Alfred is awesome. Felicity Huffman lookalike Caissie Levy is introduced as a hopeful love interest for Alfred named Tiffany who he tries to rescues from an abusive boyfriend and wins over more when he is seen by the entire neighborhood saving people in a building attacked by the Toymaker. This relationship is not meant to last as Tiffany dies at her boyfriend’s hand. Tiffany was killed in a jealous rage after her boyfriend saw Alfred and her flirting, trying to put it on Alfred. The tables are turned when Alfred confronts the murderous boyfriend with the help from Jim Gordon and Harvey Bullock, showing that these ex-partners could possibly rekindle down the line, ensuring the boyfriend faces justice for his crimes. I’m expecting Alfred Pennyworth will be a different man when Master Bruce Wayne sees him next time. The notes Sean Pertwee played this episode showed where his character can go.
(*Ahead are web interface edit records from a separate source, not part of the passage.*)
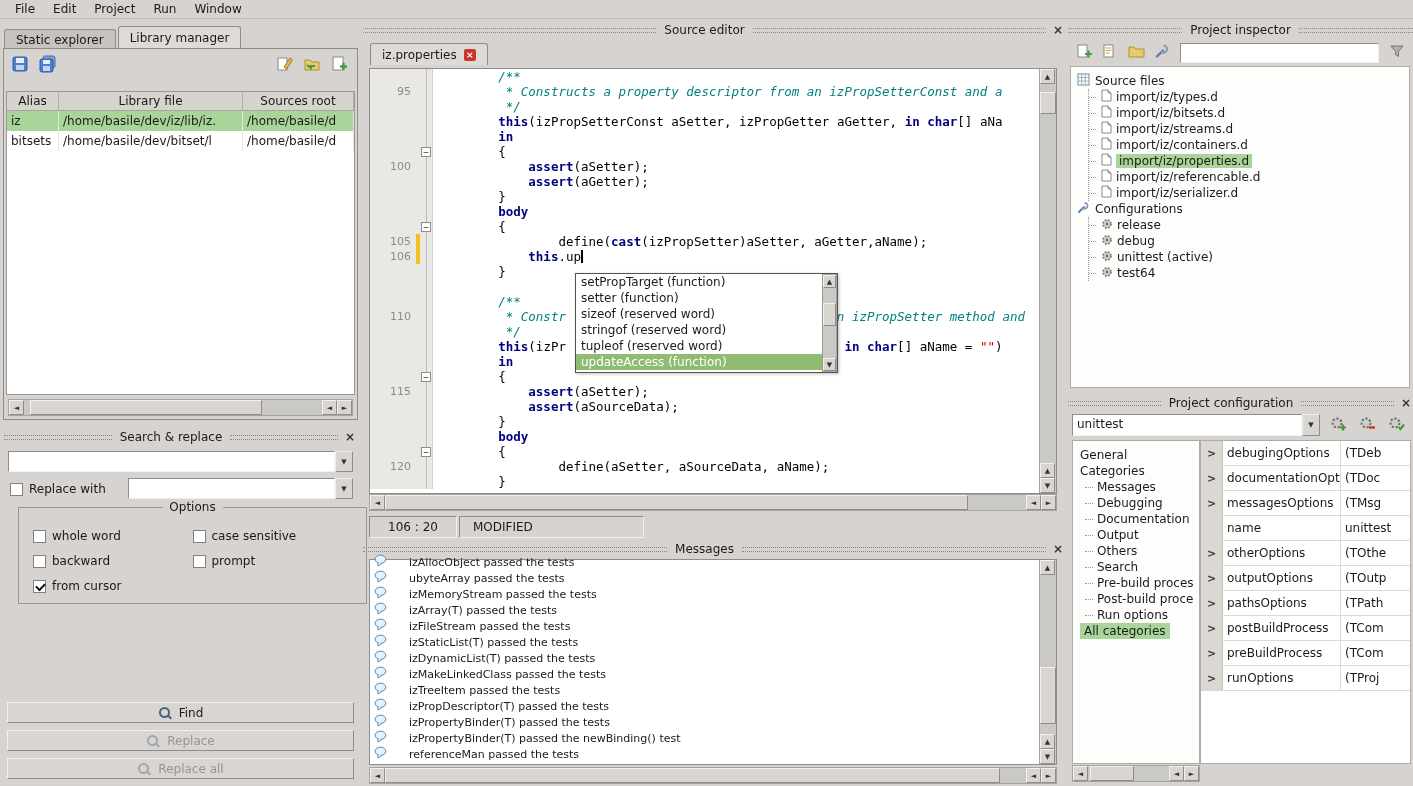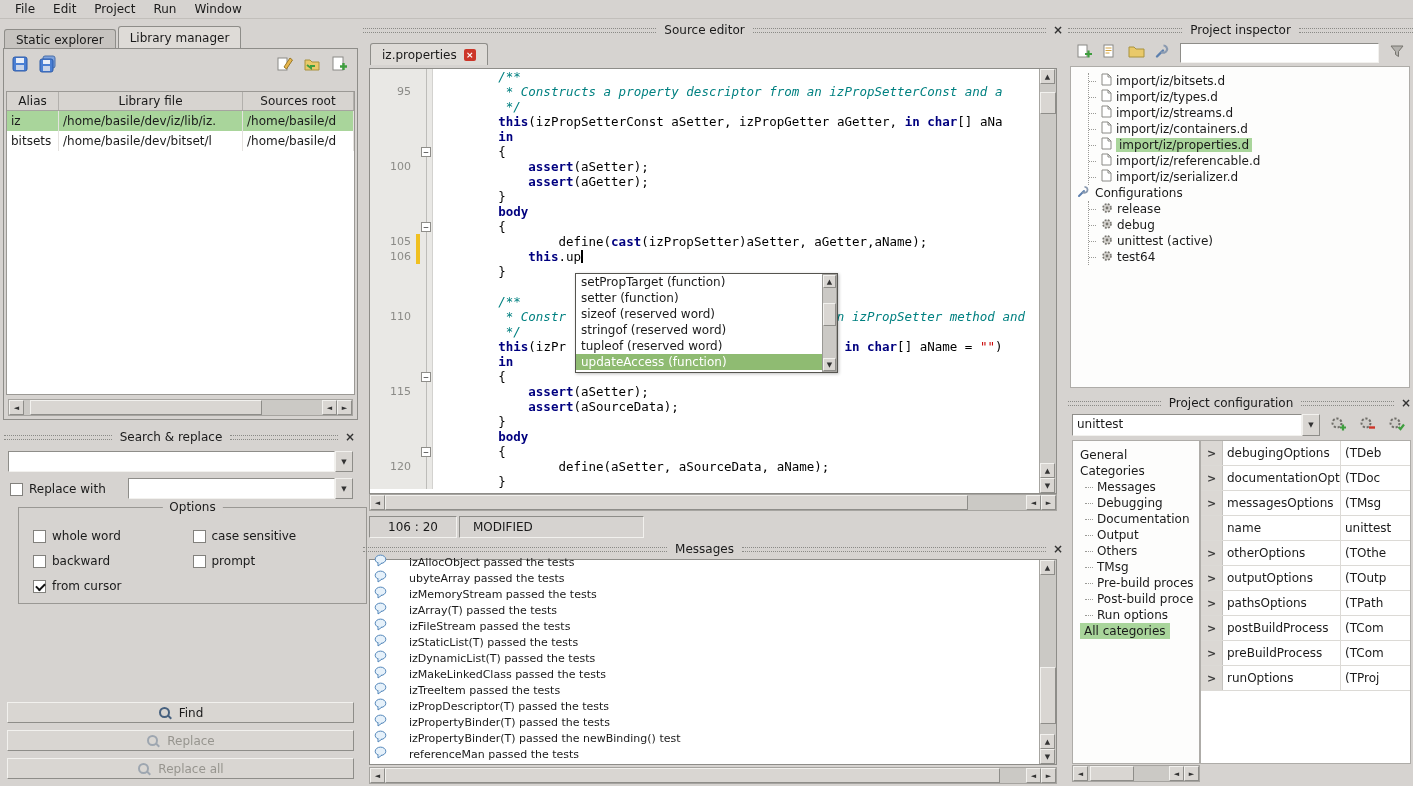--- a/index.html
+++ b/index.html
@@ -689,6 +689,13 @@
   </div>
 
   <div id="insp-tree-box">
+      <div class="tree-root">
+    <span><svg width="13" height="13">
+            <rect x="1" y="1" width="11" height="11" fill="#fff" stroke="#7a8aa0"></rect>
+            <path d="M1 4.5 h11 M4.7 1 v11 M8.3 1 v11 M1 8 h11" stroke="#9ab0c8" fill="none"></path>
+          </svg></span>
+    <span>Source files</span>
+  </div>
   <div class="tree-kids">
   <div class="tree-child">
       <span><svg width="11" height="13">

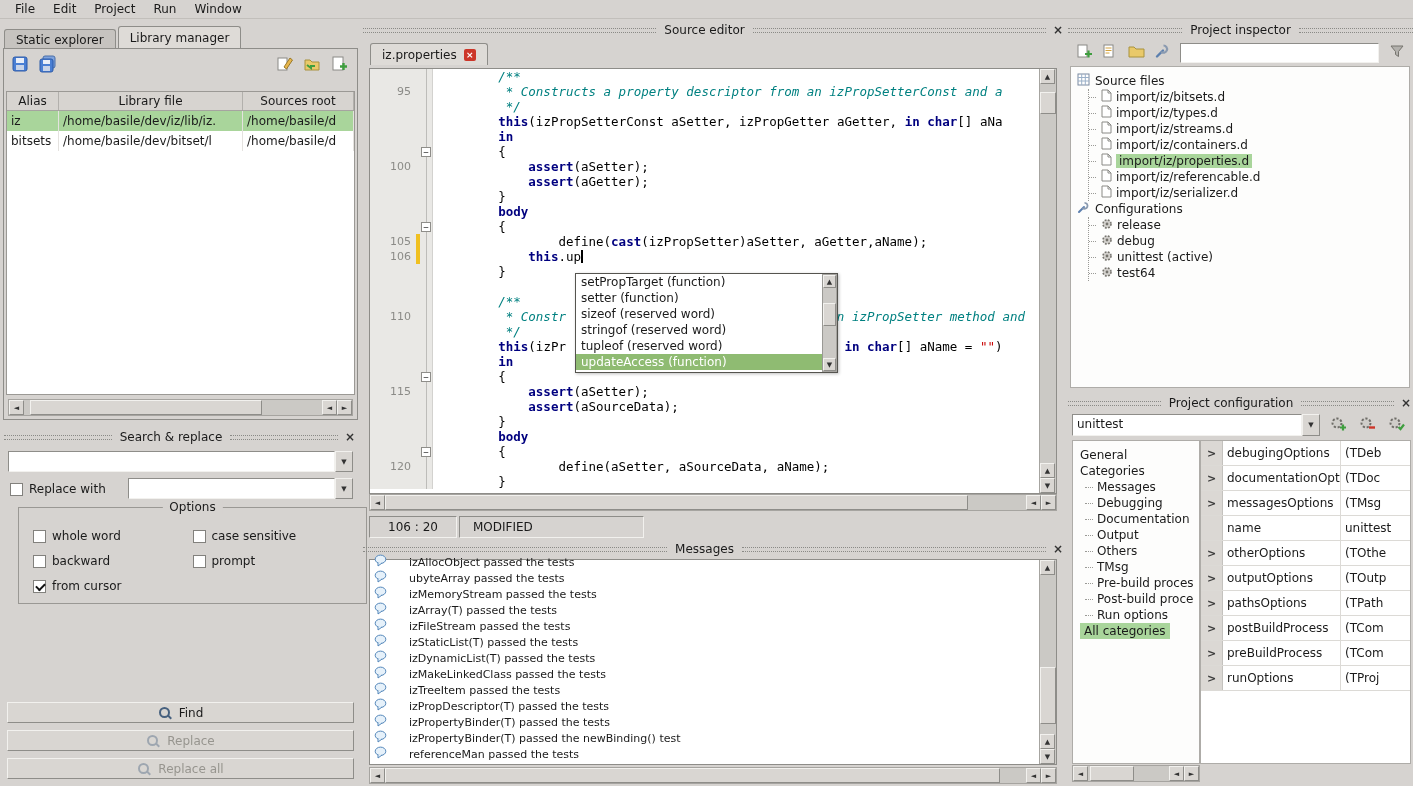--- a/index.html
+++ b/index.html
@@ -702,14 +702,14 @@
               <path d="M1 1 h6 l3 3 v8 H1 z" fill="#fff" stroke="#8a8a86"></path>
               <path d="M7 1 v3 h3" fill="none" stroke="#8a8a86"></path>
             </svg></span>
-      <span class="">import/iz/bitsets.d</span>
+      <span class="">import/iz/types.d</span>
     </div>
         <div class="tree-child">
       <span><svg width="11" height="13">
               <path d="M1 1 h6 l3 3 v8 H1 z" fill="#fff" stroke="#8a8a86"></path>
               <path d="M7 1 v3 h3" fill="none" stroke="#8a8a86"></path>
             </svg></span>
-      <span class="">import/iz/types.d</span>
+      <span class="">import/iz/bitsets.d</span>
     </div>
         <div class="tree-child">
       <span><svg width="11" height="13">

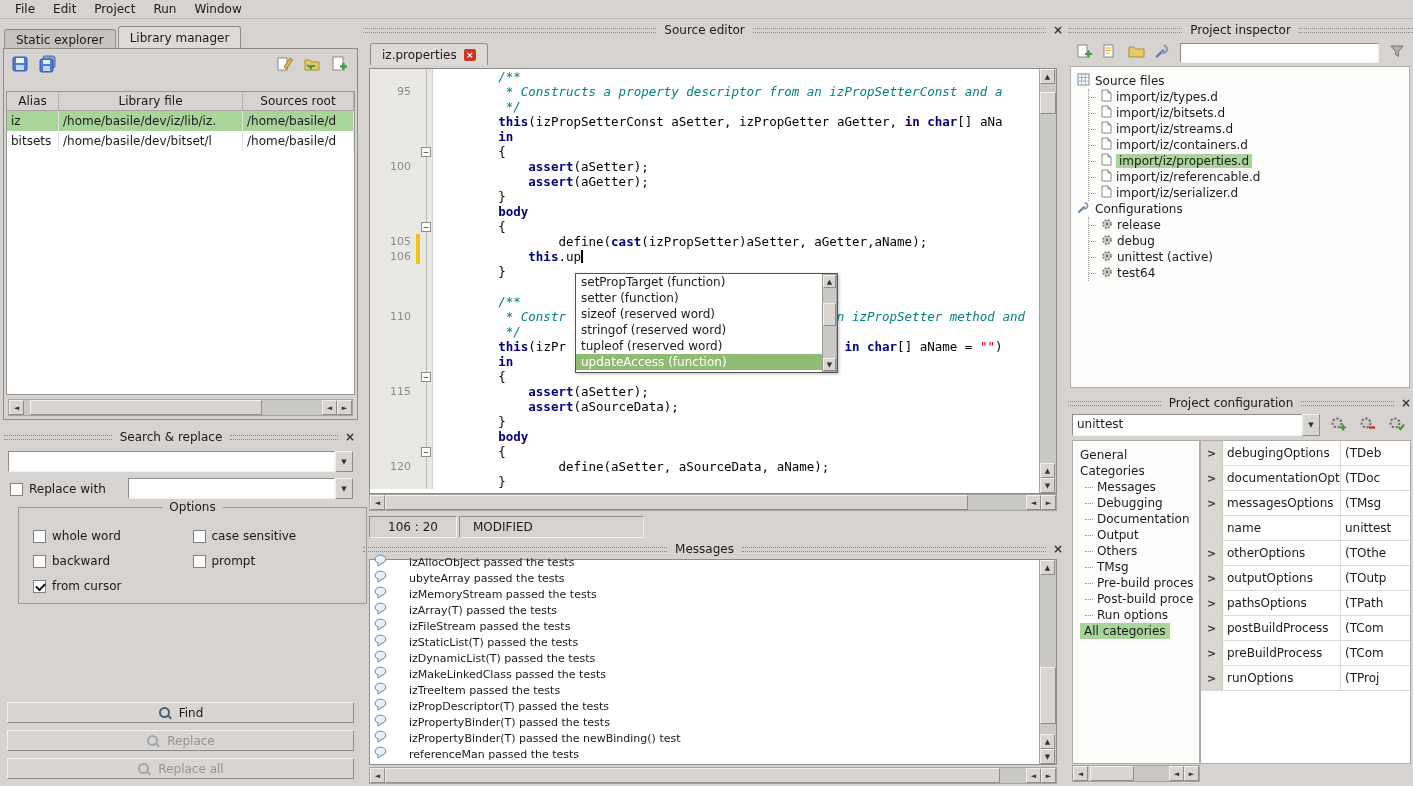--- a/index.html
+++ b/index.html
@@ -841,7 +841,7 @@
     <span class="">Others</span>
   </div>
       <div class="cat-item indent">
-    <span class="">TMsg</span>
+    <span class="">Search</span>
   </div>
       <div class="cat-item indent">
     <span class="">Pre-build proces</span>

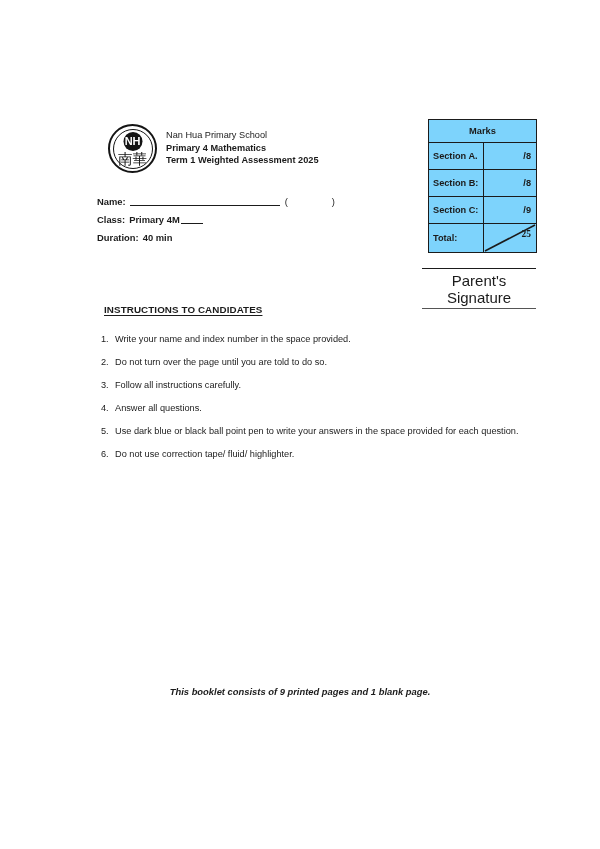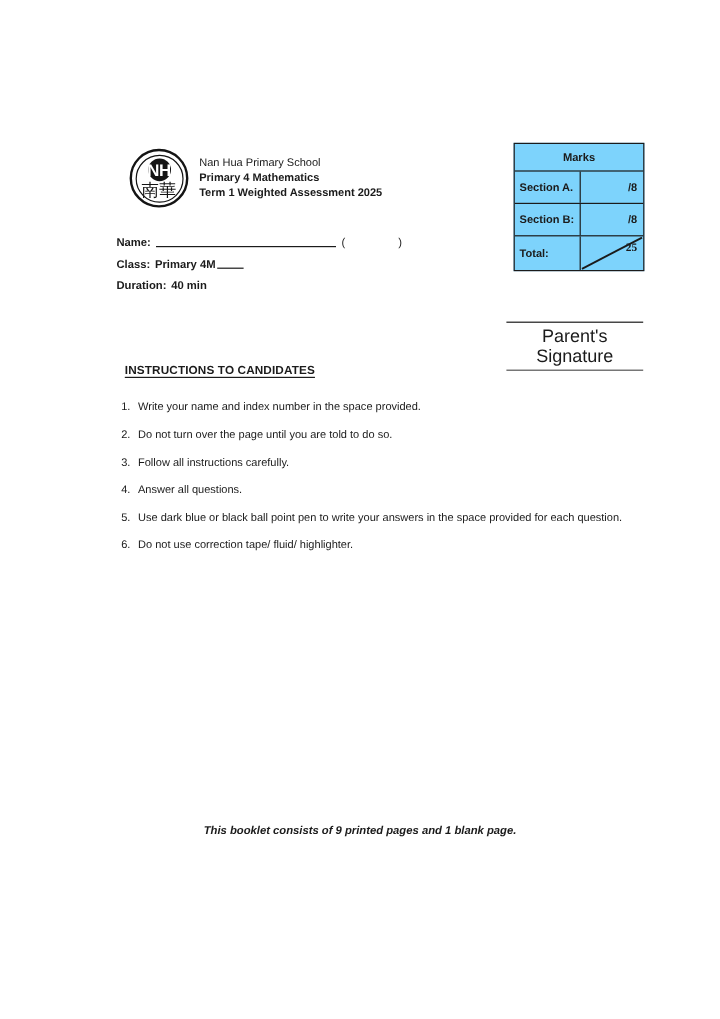--- a/index.html
+++ b/index.html
@@ -64,7 +64,7 @@
     border-radius: 50%;
     background: #141414;
     color: #ffffff;
-    font-size: 14px;
+    font-size: 11px;
     font-weight: bold;
     letter-spacing: -0.3px;
     display: flex;

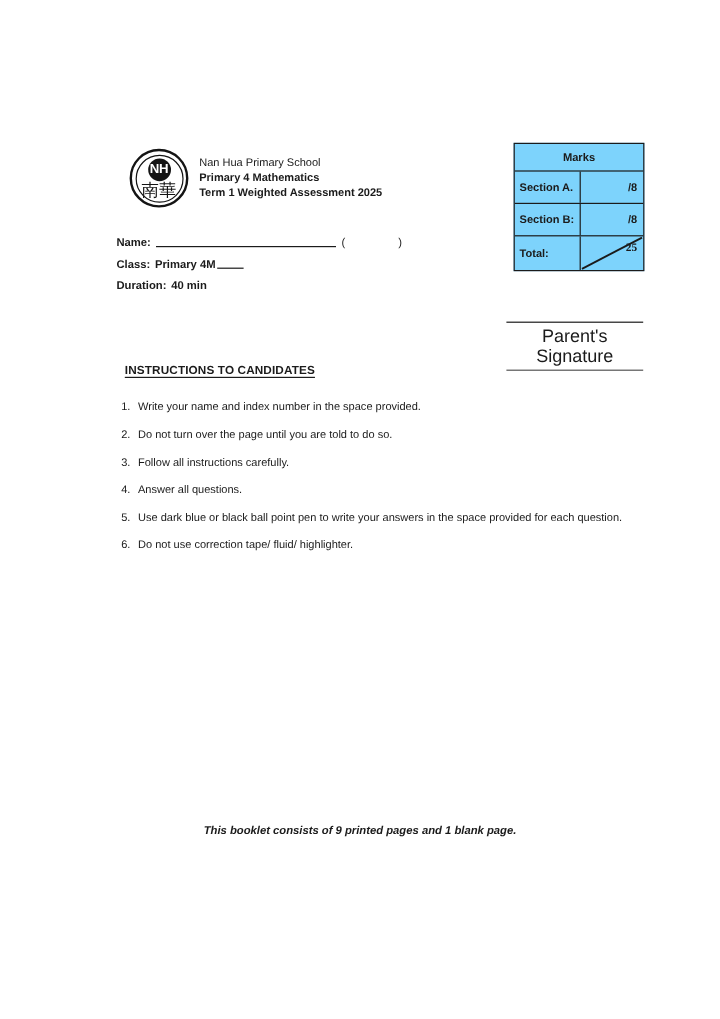--- a/index.html
+++ b/index.html
@@ -314,6 +314,10 @@
       <div class="marks-cell-value">/8</div>
     </div>
 
+    <div class="marks-row">
+      <div class="marks-cell-label">Section C:</div>
+      <div class="marks-cell-value">/9</div>
+    </div>
 
     <div class="marks-row last">
       <div class="marks-cell-label">Total:</div>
“Frequency” star Peyton List made her debut as the show’s latest iteration of villain Poison Ivy, and I’m impressed. The episode was so fast paced, it was a bit jarring when there was a break to focus on this meditative Ivy. Her toxin also adds a layer of sinister danger to this new quiet, evil Poison Ivy whose next move is a complete mystery which has me excited. This role has been revamped multiple times on this show but they finally hit the mark with this more focused Ivy Pepper. It is clear how much fun the show is planning for the character when she interacts with Selina (Camren Bicondova) and you can see how her manipulation skills are as good as her plant powers.
This premiere had something for every kind of fan. One section of the episode in particular, however, caught my interest and made my mind go into overdrive over the possibilities which were presented.
Therapy would honestly probably do some of these characters a lot of good, especially Ed, but they are too busy itching for a fight they can’t see the real problem. Until Bullock is reinstated in the GCPD, Gordon is missing a big part of his mind set. The street life of Gotham City has made Selina naive about how to navigate her new role as one of the Sirens. His night activities have sent Bruce into a downward spiral that has collided him into the other characters and their perspective existential crisis, usually leaving them worse off than how he found them while not getting closer to his Batman destiny. Out of all these characters, though, Leslie Thompkins is having the biggest identity crisis with severe consequences. Will Leslie Thompkins, let alone Gotham City itself, be able to survive her trying to keep her moral fiber intact while being “Doc”? She is going to need to find her true self to survive this storm.
The episode had so many payoffs to the character’s season arcs so far. Jim’s comeuppance may have been the main theme but we also got things like Solomon Grundy’s identity crisis. Either they’re keeping Grundy around or killing Butch off for good. He is one of the reasons this season has been so exciting and shouldn’t go away.
Selina Kyle also got some as she came face-to-face with Bruce. Together, these two characters have chemistry that is classic. The scene in the club made Bruce’s arc worthwhile. It usually suffices when shows have their romantic leads share scenes where they may squabble but Camren Bicondova and David Mazouz actually challenge each other repeatedly. Their shoulders have a lot of weight on then so it’s fun watching them balance each other.
Whom the bell tolls is the real question especially as the One with the Scarred Smile looms large in Arkham Asylum, even though we don’t get any updates on Jerome and his new neighbor, Penguin. Oswald and Joker have a complex dynamic in the comics, I’m wondering how Gotham adapts it. As the costar in this duo, Jerome will most likely act as a catalyst to some change for Oswald Cobblepot. All these stories equals an exciting second half.
Was this episode worth the wait for you? Are dirty cops really evil? Can therapy help any of these broken comic book characters?
Every Thursdays is when Fox airs Gotham at 8/7c.